El señor de los grillos

Sólo conseguí sentirme persona cuando bajó por mi garganta el primer trago, sentí que el resto del tiempo había estado ausente, y que con este pequeño trago escenificaba el reencuentro conmigo mismo. Si, era bien cierto, me pasaba el día asomado a una ventana tapiada, esperando sin saber que, como si de un momento a otro fuese a ocurrir lo inesperado, mas todo lo que sucedía era redundante: siempre al eslabón le sucedía otro eslabón, concatenándose los unos con los otros, y nunca se llegaba a encontrar la bola al final de la cadena, tampoco el píe engrilletado. Y la alegría desaparecía con la misma calma con que se arranca un brote tierno, como se despoja de un juguete a un niño. Y en tanto que la redundancia se alojaba en mis estancias sentíame libre de la opresión que ejercía yo sobre mi mismo. Podían pastar las ovejas en mi jardín a su libre albedrío, sin que yo me inmutase, sólo hacía lo que se espera de mí, que no ha de ser mucho: tiraba piedras contra el tronco podrido de un nogal –a veces no hacer nada es hacer algo–, deambulaba de mañana a tarde por aquel prado de ensoñación en el que nada sucedía, lanzaba piedras rebotándolas sucesivamente sobre la superficie de un lago.
Algunas veces, para mi alegría, en el ancho y verde prado por el que ahora caminaba, recortándose contra el cielo, posándose en diminutas florecillas se detenía una mariposa de fabuloso colorido a libar el néctar, y al instante volvía a saltar al aire: meditabunda y borracha de vida se alejaba entre vaivenes por el pastizal. Y luego estaban aquellos pequeños grillos que saltaban locamente de un sitio a otro llamándose los unos a los otros en un tronar de cris cris. Me detenía aquí y allí a observar aquellas diminutas criaturas que se mimetizaban con la hierba, y las pequeñas setas de color blanco que despuntaban por entre las briznas, y que espigadas se estiraban transformándose en bellísimas ninfas en la mente de algún escribiente con pretensiones a escritor.
Bajaba este trago por la garganta remontándome acaso a los años de la niñez. Recuerdo haber estado siempre acompañado aunque a mi lado no se hallara nadie, como ahora, y me doy cuenta abrumado de que la vigilancia del “Ojo-que-todo-lo-ve” nunca se ha apartado de mi sin dejarlo todo atado, caminar siempre he caminando escoltado por un operativo de ángeles custodios; como en ‘El juego de Ender’ en el que el protagonista lleva incorporada un monitor en la nuca, desde el que es observado, para ver lo que el ve, para escuchar lo que escucha, para saber lo que piensa, para comprender sus acciones. Y en este tránsito de la garganta al estómago, en este viaje de vuelta al fondo de la caverna platónica, allí donde arde el fuego del origen que inexplicablemente no se apaga, que arde y arde consumiendo el oxígeno porque ya no hay madera que lo alimente, que sigue cociendo en el caldero a fuego lento, entre vuelta y vuelta de la cuchara, esta poción mágica que he estado bebiendo desde entonces.

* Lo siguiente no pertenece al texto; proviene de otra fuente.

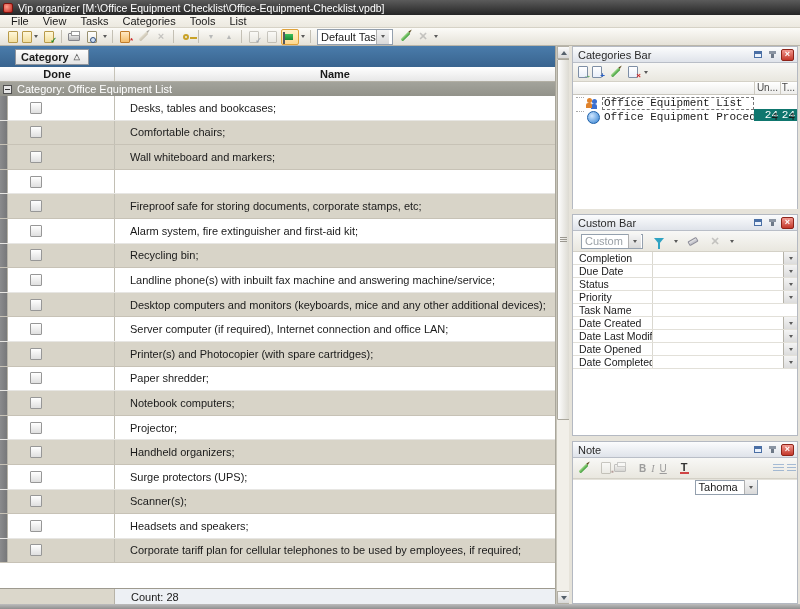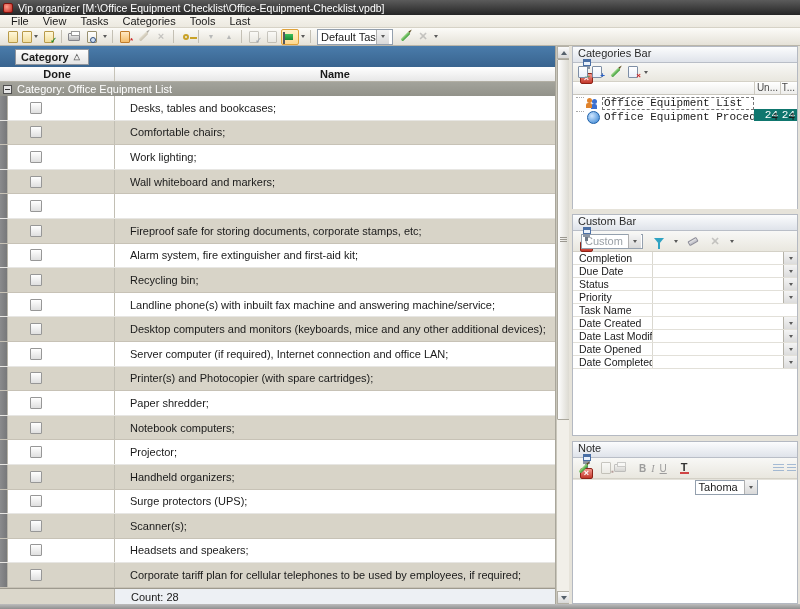"Last" span.menu-item { text: Last -> List }
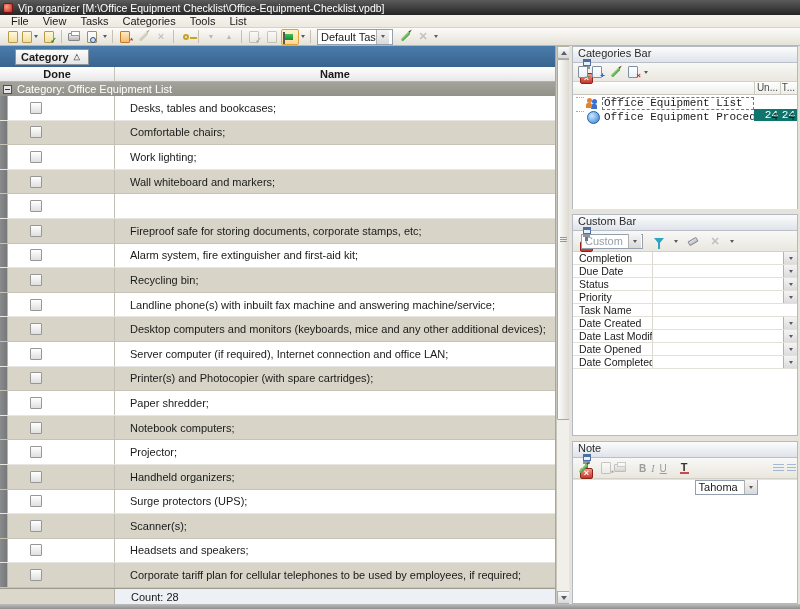"Categories Bar" .ptitle { align-items: flex-start -> center; flex-direction: column -> none }
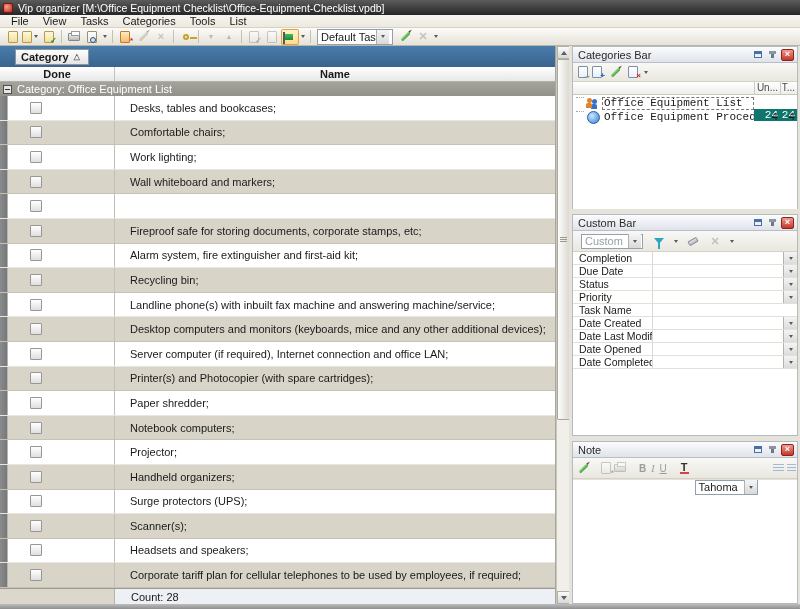"Work lighting;" div.row { html: <div> <span></span> <span> <span></span> </span> <span>Work lighting;</span> </div> -> none }
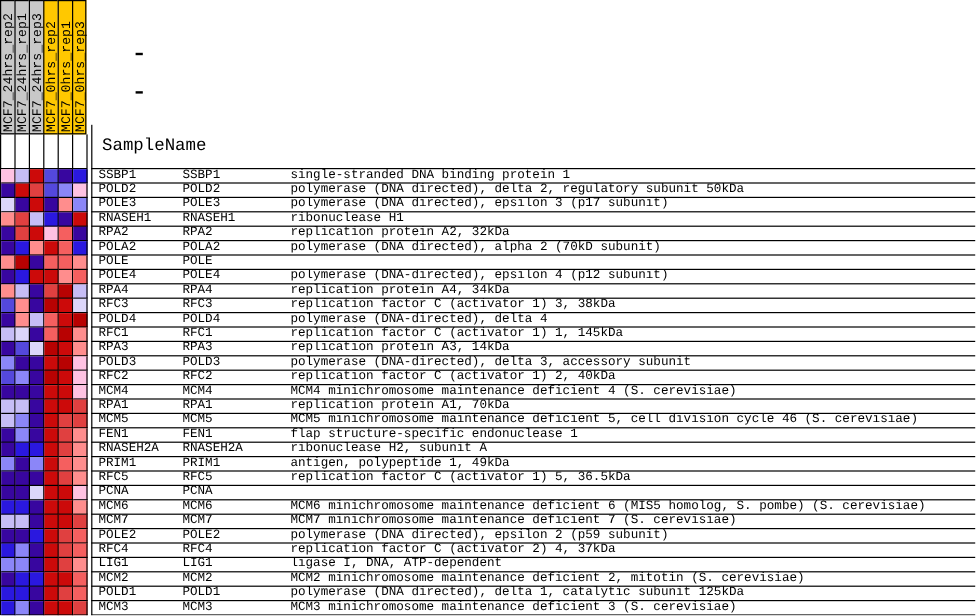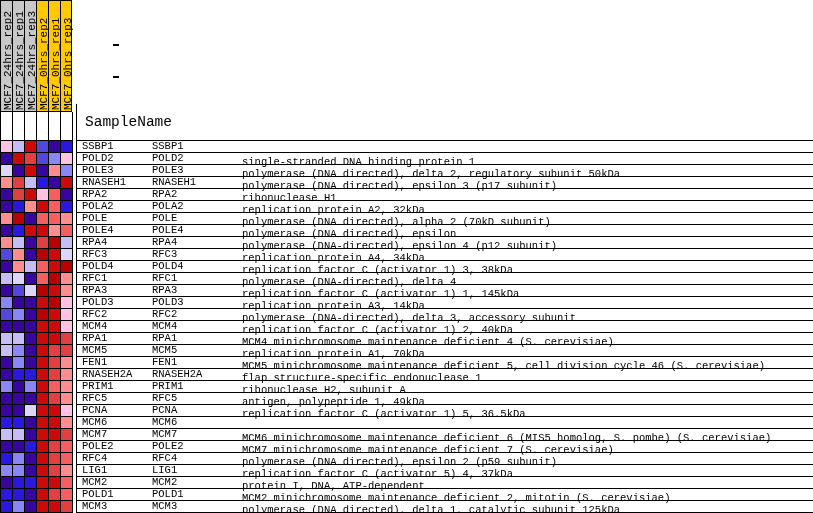"single-stranded DNA binding protein 1" .desc { top: 16px -> 0 }
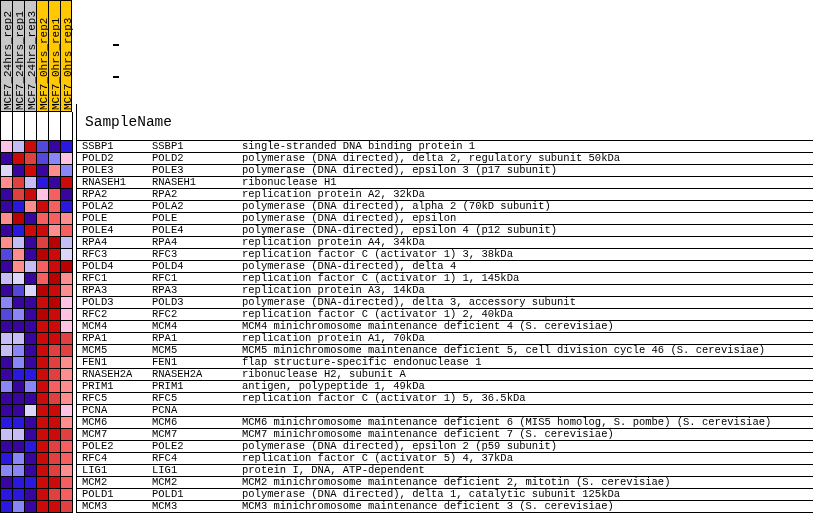"polymerase (DNA directed), epsilon" span.desc { html: <span>polymerase (DNA directed), epsilon</span> -> none }
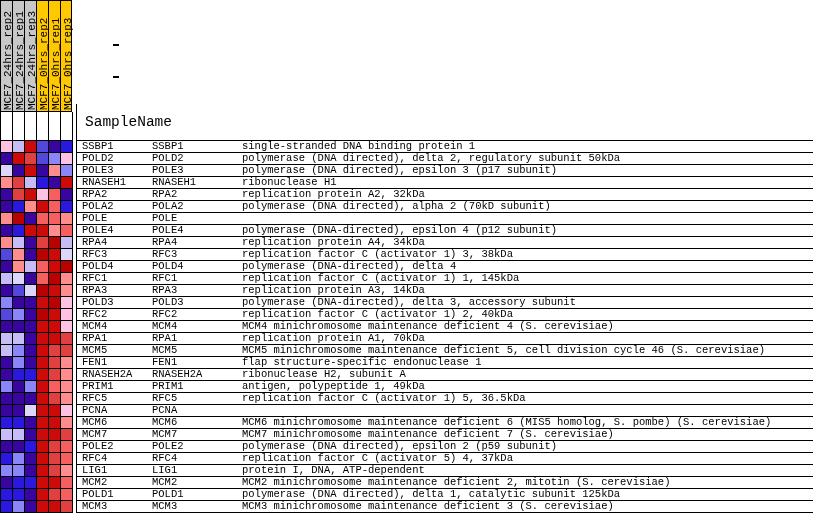"replication factor C (activator 5)" span.desc { text: 5 -> 2 }
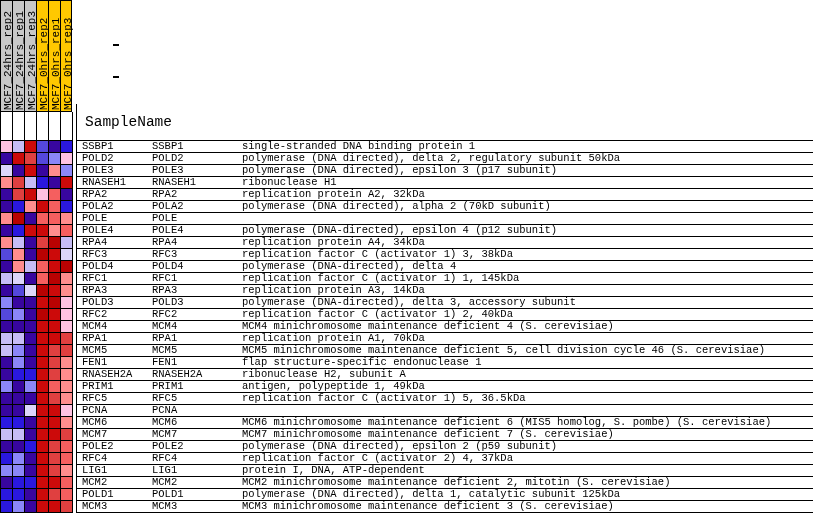"protein I, DNA, ATP-dependent" span.desc { text: protein -> ligase }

Me siento alrededor de la lumbre y espero, el humo sube balanceándose dentro del habitáculo, las rodillas empiezan a calentarse. Cierros los ojos y espero, de eso se trata precisamente. Quien ha de recibirme aún no ha llegado, no tardará mucho en hacerlo. Los cris cris aún resuenan en mi cabeza, afuera se ha hecho de noche, yo, inexplicablemente, en una suerte de narcolepsia, me voy quedando dormido.